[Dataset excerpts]
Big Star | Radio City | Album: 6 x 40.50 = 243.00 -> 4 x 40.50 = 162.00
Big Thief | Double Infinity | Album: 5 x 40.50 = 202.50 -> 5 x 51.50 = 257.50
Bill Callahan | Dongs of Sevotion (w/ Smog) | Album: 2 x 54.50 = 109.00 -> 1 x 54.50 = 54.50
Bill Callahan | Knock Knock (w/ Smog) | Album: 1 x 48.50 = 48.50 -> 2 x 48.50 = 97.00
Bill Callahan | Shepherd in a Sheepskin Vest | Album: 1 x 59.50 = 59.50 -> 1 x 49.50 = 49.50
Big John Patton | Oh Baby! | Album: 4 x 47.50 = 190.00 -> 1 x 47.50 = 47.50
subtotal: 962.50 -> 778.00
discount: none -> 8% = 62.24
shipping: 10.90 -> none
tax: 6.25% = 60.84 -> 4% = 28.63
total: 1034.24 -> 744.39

> [INSTRUCTIONS FOR THE TASK]:
Give back exactly the lines above starting at the line where "Big Thief |" appears and ending at the line where "Big John Patton" appears, both included, with no other lines.

> [TASK RESPONSE]:
Big Thief | Double Infinity | Album: 5 x 40.50 = 202.50 -> 5 x 51.50 = 257.50
Bill Callahan | Dongs of Sevotion (w/ Smog) | Album: 2 x 54.50 = 109.00 -> 1 x 54.50 = 54.50
Bill Callahan | Knock Knock (w/ Smog) | Album: 1 x 48.50 = 48.50 -> 2 x 48.50 = 97.00
Bill Callahan | Shepherd in a Sheepskin Vest | Album: 1 x 59.50 = 59.50 -> 1 x 49.50 = 49.50
Big John Patton | Oh Baby! | Album: 4 x 47.50 = 190.00 -> 1 x 47.50 = 47.50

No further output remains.